Penal code of Sharia
Within the sphere of penal law, death is warranted for apostasy, which was necessary to make the defeated territories and non-Muslims to convert to Islam. Highway robbery, sexual relation outside marriage of married offenders, met also traditionally death penalty. There is amputation of the hand for theft, 100 lashes for sexual relations, 80 lashes for the drinking of an intoxicant or for an unproved accusation of unchastity. Civil offences against the person – homicide for example, or assault – are punishable by retaliation, with the offender subjected to the same treatment as the victim. In such civil cases, only the victim or his family has right to prosecute since the crime is not considered being against the state. Often, the victim will choose monetary compensation (Diyah, “blood money”) in place of retaliation — see the jurisprudence of the Islamic regime in Iran). Iran, Sudan, Afghanistan under Taliban impose today the traditional penalties as originally enjoined.

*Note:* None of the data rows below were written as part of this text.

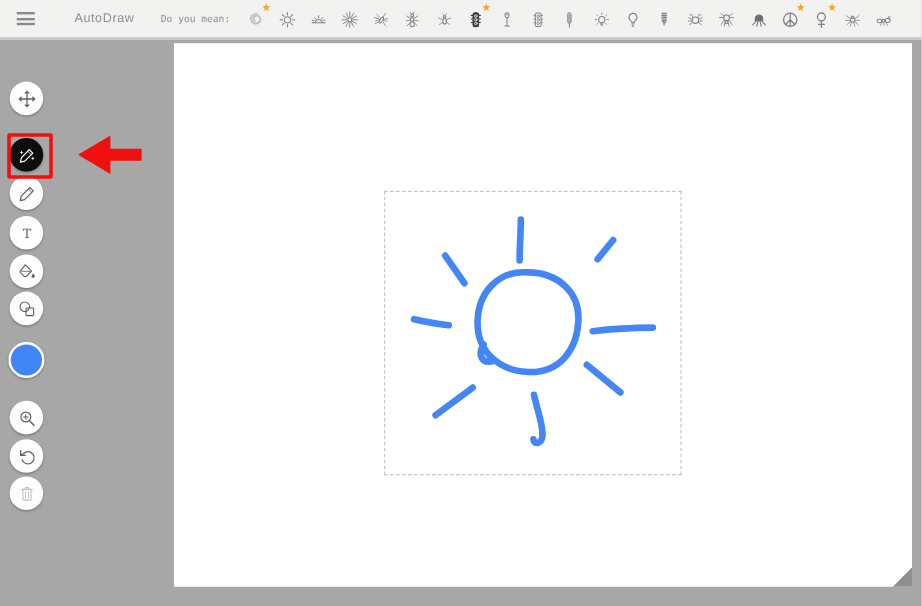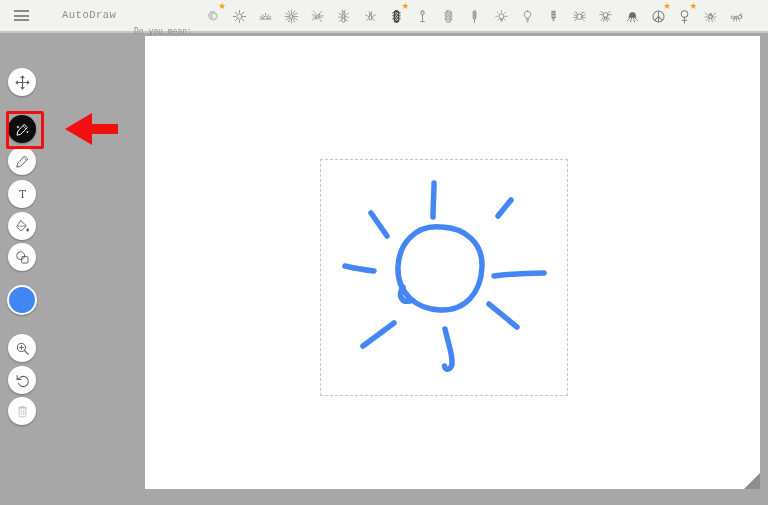--- a/index.html
+++ b/index.html
@@ -10,25 +10,25 @@
   }
   
   .topbar {
     position:absolute; left:0; top:0; width:768px; height:33px;
     background:#f2f2f1; border-bottom:2px solid #c6c6c5; z-index:30;
   }
   .menu-btn { position:absolute; left:14px; top:10px; width:15px; height:11px; cursor:pointer; }
   .menu-btn span { display:block; height:2px; background:#8a8a8a; margin-bottom:2.5px; }
   .app-title {
     position:absolute; left:62px; top:0; line-height:31px;
-    font-family:Liberation Mono, monospace; font-size:10.5px;
+    font-family:Liberation Sans, sans-serif; font-size:10.5px;
     color:#8d8d8d; letter-spacing:.5px;text-align:right;
   }
   .prompt {
-    position:absolute; left:134px; top:16px; line-height:32px;
+    position:absolute; left:134px; top:0; line-height:32px;
     font-family:"DejaVu Sans Mono", monospace; font-size:8px; color:#8f8f8f;
   }
   .suggestions {
     position:absolute; left:201px; top:3px; height:26px;
     display:flex; align-items:center; gap:2.2px;
   }
   .sugg { position:relative; width:24px; height:24px; color:#818181;
     display:flex; align-items:center; justify-content:center; cursor:pointer; }
   .sugg svg { width:17px; height:17px; }
   .sugg .star { position:absolute; top:-2px; right:-1px; font-size:9px; color:#f5a31c; line-height:1; }

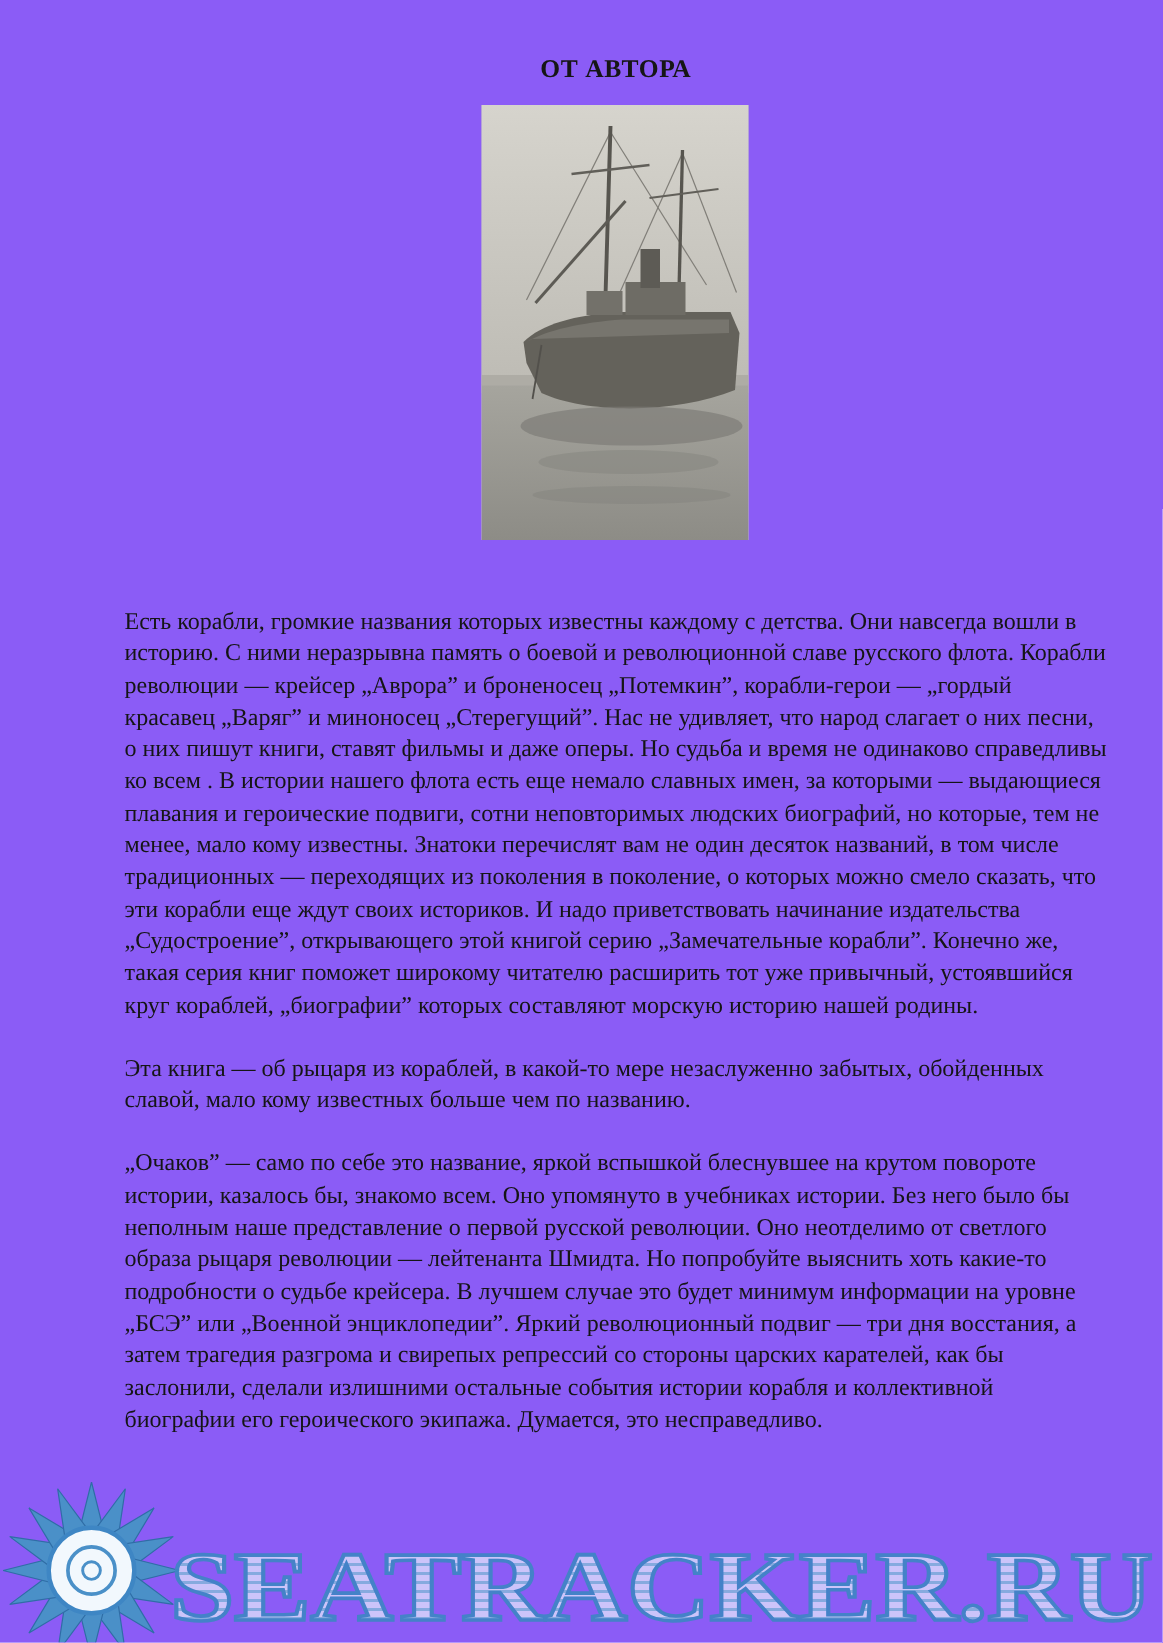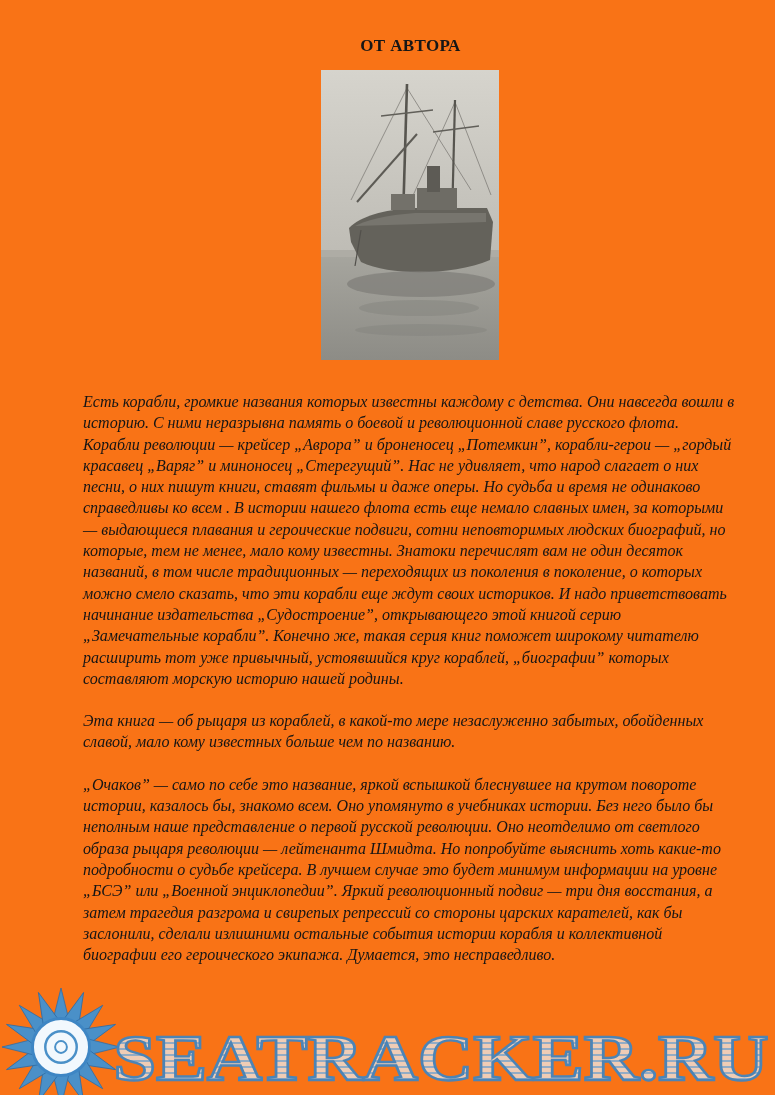--- a/index.html
+++ b/index.html
@@ -4,21 +4,21 @@
 <style>
   html, body { margin: 0; padding: 0; }
   body {
     width: 775px; height: 1095px;
     background: #ffffff;
     font-family: "Liberation Serif", serif;
   }
   .page {
     position: relative;
     width: 775px; height: 1095px;
-    background: #f97316;
+    background: #8b5cf6;
     overflow: hidden;
   }
   .title {
     margin: 0;
     position: absolute;
     top: 36px; left: 83px; width: 655px;
     text-align: center;
     font-size: 17px;
     font-weight: bold;
     letter-spacing: 0.4px;
@@ -32,21 +32,21 @@
     background: #c9c7c0;
   }
   .photo svg { display: block; width: 100%; height: 100%; }
   .text {
     position: absolute;
     top: 391px; left: 83px; width: 655px;
     font-size: 16px;
     line-height: 21.3px;
     color: #151515;
   }
-  .text p { margin: 0 0 21px 0; font-style: italic; }
+  .text p { margin: 13px 0 21px 0; }
   .watermark {
     position: absolute;
     left: 0; top: 0;
     width: 775px; height: 1095px;
     pointer-events: none;
     z-index: 5;
   }
   .sun-wrap {
     position: absolute;
     left: 2px; top: 988px;

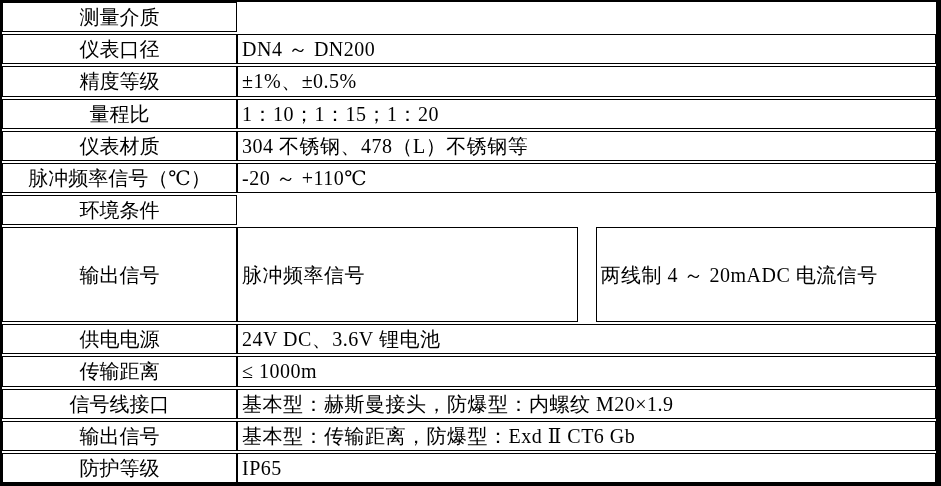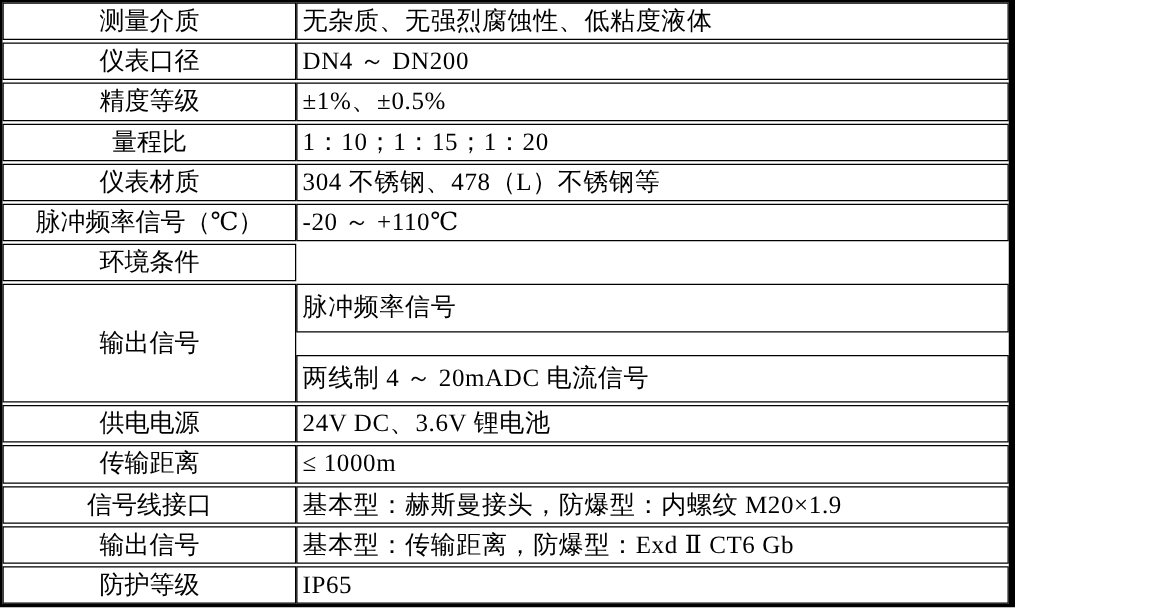--- a/index.html
+++ b/index.html
@@ -9,21 +9,21 @@
   }
   body {
     width: 941px;
     height: 486px;
     overflow: hidden;
     font-family: "Liberation Serif", "DejaVu Serif", serif;
     color: #000000;
   }
   .spec-table {
     box-sizing: border-box;
-    width: 812px;
+    width: 941px;
     height: 486px;
     border: 2px solid #000;
     border-right-width: 5px;
     border-bottom-width: 3px;
     background: #ffffff;
     display: flex;
     flex-direction: column;
     gap: 2px;
   }
   .spec-row {
@@ -52,37 +52,36 @@
   }
   .cell-value {
     flex: 1 1 auto;
     justify-content: flex-start;
     padding-left: 4px;
     letter-spacing: 0.5px;
   }
   .value-stack {
     flex: 1 1 auto;
     display: flex;
-    flex-direction: column;
+    flex-direction: row;
     gap: 18px;
     min-width: 0;
   }
   .value-stack .cell-value {
     flex: 1 1 0;
     min-height: 0;
   }
 </style>
 </head>
 <body>
 
 <div class="spec-table">
 
   <div class="spec-row">
     <div class="cell cell-label">测量介质</div>
-    <div class="cell cell-value">无杂质、无强烈腐蚀性、低粘度液体</div>
   </div>
 
   <div class="spec-row">
     <div class="cell cell-label">仪表口径</div>
     <div class="cell cell-value">DN4 ～ DN200</div>
   </div>
 
   <div class="spec-row">
     <div class="cell cell-label">精度等级</div>
     <div class="cell cell-value">±1%、±0.5%</div>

Sharia under Islamic regimes
Islam describes Sharia as total way of life, a comprehensive approache that such an all-encompassing way of life must ultimately be realised under an Islamic state. Therefore, not only in Islamic communities, but more officially under Islamic regimes, draconian Sharia is practiced. Political Islam refers to early Muslim community, Umma, life under Prophet Muhammad’s leadership in Medina. This is the model for Shari’a. This, off course, can inevitably lead to the same totalitarian reign of Muhammad’s Islamic model. For example the extremely backward and brutal Taliban, Islamic regime in Iran, al Bashir’s Islamic regime in Sudan…all follow Sharia thus institutionalising a set of criteria, mostly penal code, derived or inspired from those of 14-century-old clan society of Arabia.